● REQUIRED WORK
In the listing below, find the line that contains "kutsun tekstiviestisovelluksessa tai</span>" and the line that contains "kutsu messengerillä ja</span>". Quote both and every line between them, exactly, and nothing more.

● RECORDS TO USE
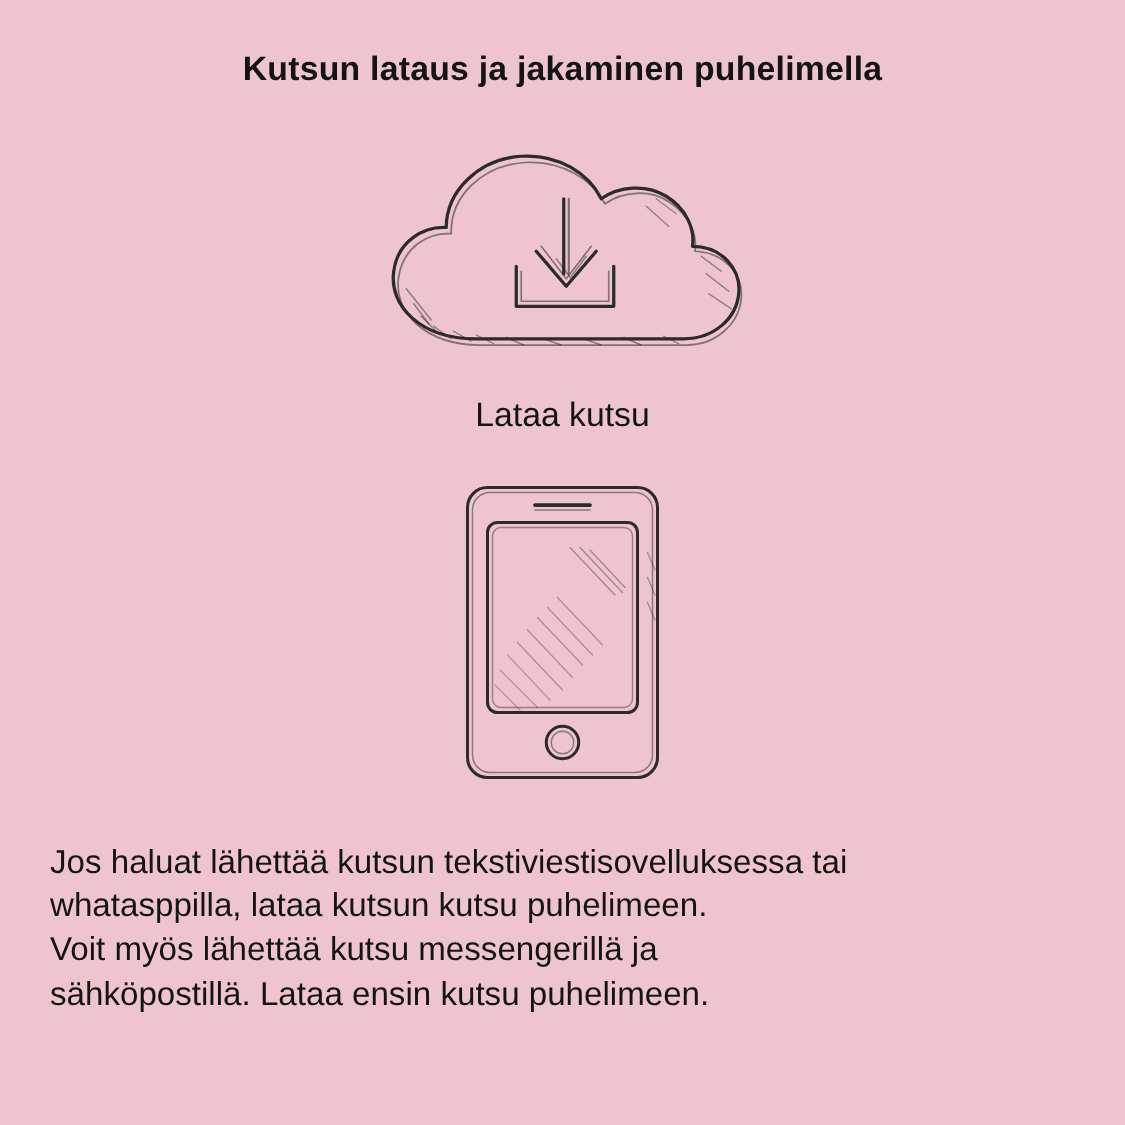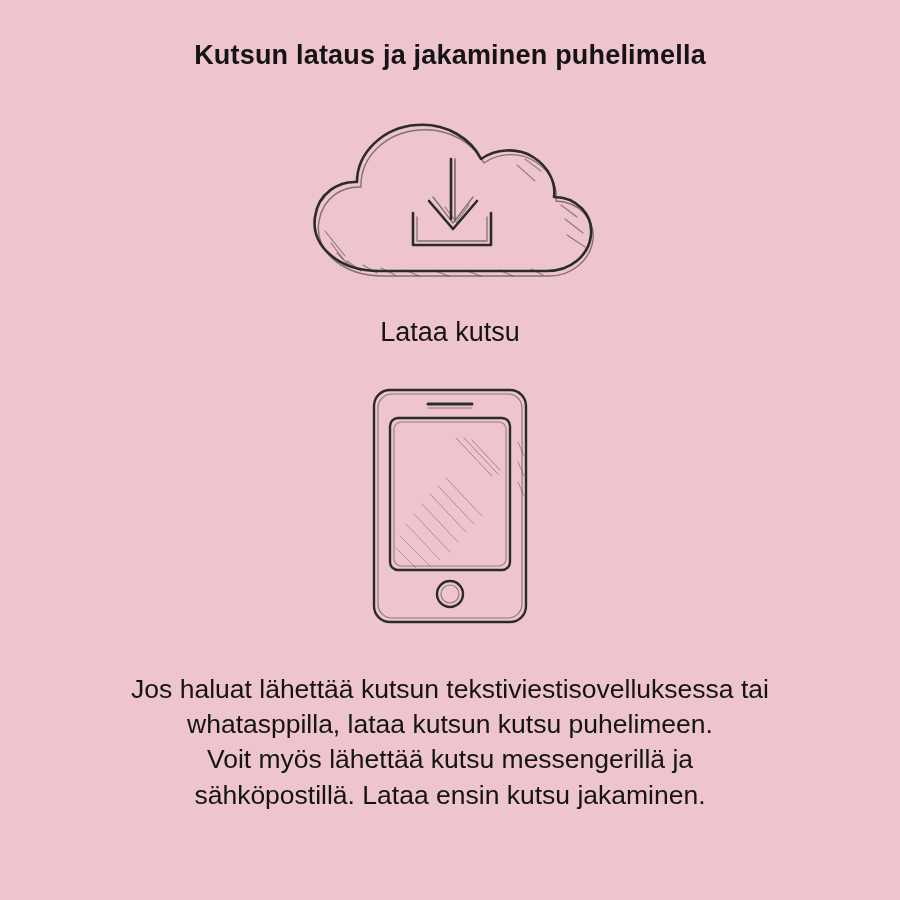--- a/index.html
+++ b/index.html
@@ -49,21 +49,21 @@
     margin-top: 34px;
     width: 200px;
     height: 250px;
     display: flex;
     align-items: center;
     justify-content: center;
   }
   .body-text {
     margin-top: 42px;
     width: 820px;
-    text-align: center;
+    text-align: left;
     font-size: 26.5px;
     line-height: 1.33;
     color: #141414;
   }
   .body-text .line {
     display: block;
   }
   .sketch {
     display: block;
   }
@@ -150,16 +150,16 @@
         <path d="M158 80 L164 94" stroke-width="1" opacity="0.4"></path>
         <path d="M158 100 L164 114" stroke-width="1" opacity="0.4"></path>
       </g>
     </svg>
   </div>
 
   <div class="body-text">
     <span class="line">Jos haluat lähettää kutsun tekstiviestisovelluksessa tai</span>
     <span class="line">whatasppilla, lataa kutsun kutsu puhelimeen.</span>
     <span class="line">Voit myös lähettää kutsu messengerillä ja</span>
-    <span class="line">sähköpostillä. Lataa ensin kutsu jakaminen.</span>
+    <span class="line">sähköpostillä. Lataa ensin kutsu puhelimeen.</span>
   </div>
 
 </div>
 
 </body></html>

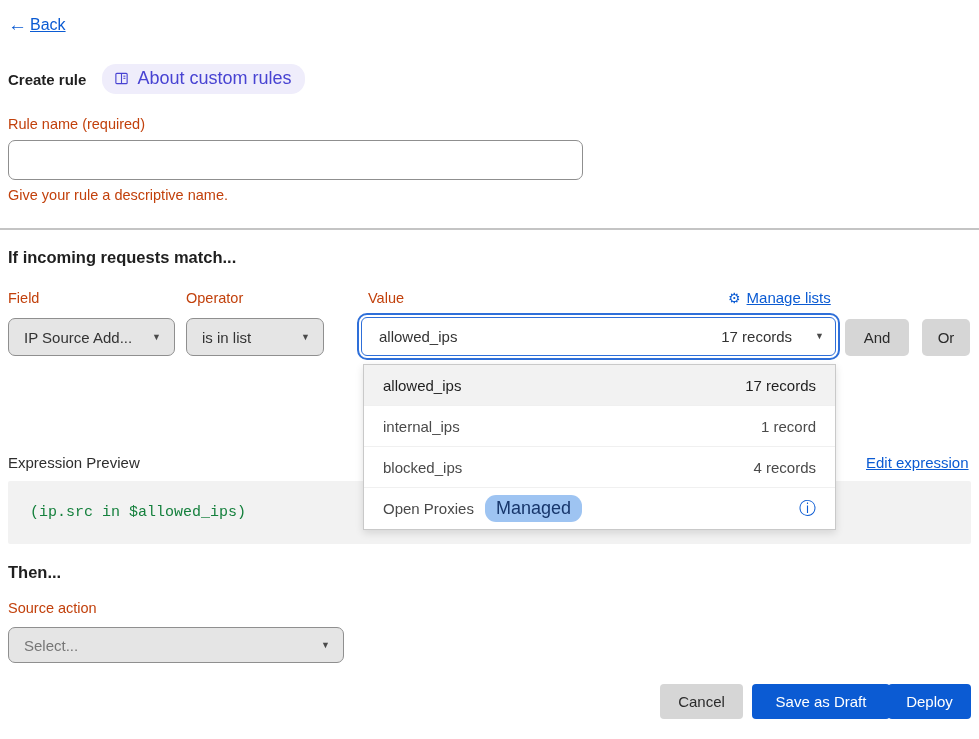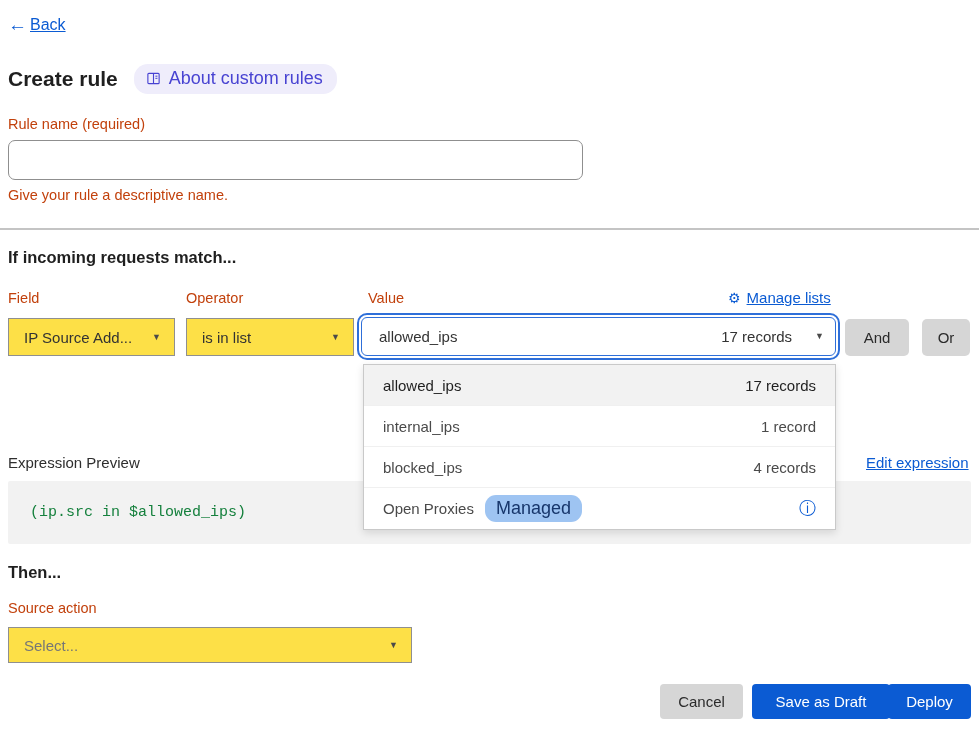--- a/index.html
+++ b/index.html
@@ -8,46 +8,46 @@
     position:relative; width:979px; height:739px; background:#ffffff;
     font-family:"Liberation Sans", sans-serif; color:#1f1f1f; overflow:hidden;
   }
   
   .back { position:absolute; left:8px; top:15px; display:flex; align-items:center; gap:3px;
     color:#0b5bd3; font-size:16px; cursor:pointer; }
   .back .arrow { font-size:19px; line-height:1; }
   .back .lbl { text-decoration:underline; }
   
   .title-row { position:absolute; left:8px; top:64px; display:flex; align-items:center; gap:16px; }
-  .title { font-size:21px; font-weight:bold; color:#1f1f1f; }
+  .title { font-size:15px; font-weight:bold; color:#1f1f1f; }
   .about-pill { display:flex; align-items:center; gap:8px; background:#efedfb; color:#4843d2;
     border-radius:14px; padding:4px 14px 5px 12px; font-size:18px; cursor:pointer; }
   
   .form-label { position:absolute; font-size:14.5px; color:#c2410c; }
   #lbl-rule-name { left:8px; top:116px; }
   .rule-input { position:absolute; left:8px; top:140px; width:575px; height:40px;
     border:1px solid #8f8f8f; border-radius:7px; font-size:15px; padding:0 12px;
     outline:none; background:#fff; }
   #help-rule { left:8px; top:187px; }
   .divider { position:absolute; left:0; top:228px; width:979px; border-top:2px solid #c4c4c4; }
   .section-h { position:absolute; font-size:16.5px; font-weight:bold; color:#1f1f1f; }
   #h-match { left:8px; top:248px; }
   #lbl-field { left:8px; top:290px; }
   #lbl-operator { left:186px; top:290px; }
   #lbl-value { left:368px; top:290px; }
   .manage { position:absolute; left:728px; top:289px; display:flex; align-items:center; gap:6px;
     color:#0b5bd3; font-size:15px; cursor:pointer; }
   .manage .gear { font-size:14px; line-height:1; }
   .manage .lbl { text-decoration:underline; }
   
-  .select { position:absolute; height:38px; border:1px solid #8f8f8f; border-radius:0;
-    background:#fde047; display:flex; align-items:center; justify-content:space-between;
+  .select { position:absolute; height:38px; border:1px solid #8f8f8f; border-radius:7px;
+    background:#e5e5e5; display:flex; align-items:center; justify-content:space-between;
     padding:0 13px 0 15px; font-size:15px; color:#333; cursor:pointer;text-align:center; }
   #sel-field { left:8px; top:318px; width:167px; }
-  #sel-operator { left:186px; top:318px; width:168px; }
+  #sel-operator { left:186px; top:318px; width:138px; }
   .caret { font-size:9px; color:#4a4a4a; margin-left:8px; line-height:1; }
   
   .value-select-outer { position:absolute; left:357px; top:313px; width:483px; height:47px;
     border:2px solid #2e6fd9; border-radius:10px; padding:2px; background:#fff; cursor:pointer; }
   .value-select-inner { width:100%; height:100%; border:1.5px solid #2e6fd9; border-radius:6px;
     display:flex; align-items:center; justify-content:space-between; padding:0 11px 0 17px;
     font-size:15px; color:#333; }
   .value-right { display:flex; align-items:center; gap:15px; }
   
   .btn { position:absolute; display:flex; align-items:center; justify-content:center;
@@ -70,21 +70,21 @@
   
   #lbl-expr { left:8px; top:454px; font-size:15px; color:#2e2e2e; }
   .edit-link { position:absolute; left:866px; top:454px; font-size:15px; color:#0b5bd3;
     text-decoration:underline; cursor:pointer; }
   .expr-box { position:absolute; left:8px; top:481px; width:963px; height:63px;
     background:#f2f2f2; border-radius:2px; display:flex; align-items:center; padding-left:22px; }
   .expr-code { font-family:"Liberation Mono", monospace; font-size:15px; color:#15803d; }
   
   #h-then { left:8px; top:563px; }
   #lbl-action { left:8px; top:600px; }
-  #sel-action { left:8px; top:627px; width:404px; height:36px; color:#767676; }
+  #sel-action { left:8px; top:627px; width:336px; height:36px; color:#767676; }
   
   #btn-cancel { left:660px; top:684px; width:83px; height:35px; border-radius:4px; }
   #btn-save { left:752px; top:684px; width:138px; height:35px; border-radius:4px; }
   #btn-deploy { left:888px; top:684px; width:83px; height:35px; border-radius:4px; }
 </style>
 </head>
 <body>
 
 <div class="page">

● YOUR RESPONSE
     <span class="line">Jos haluat lähettää kutsun tekstiviestisovelluksessa tai</span>
     <span class="line">whatasppilla, lataa kutsun kutsu puhelimeen.</span>
     <span class="line">Voit myös lähettää kutsu messengerillä ja</span>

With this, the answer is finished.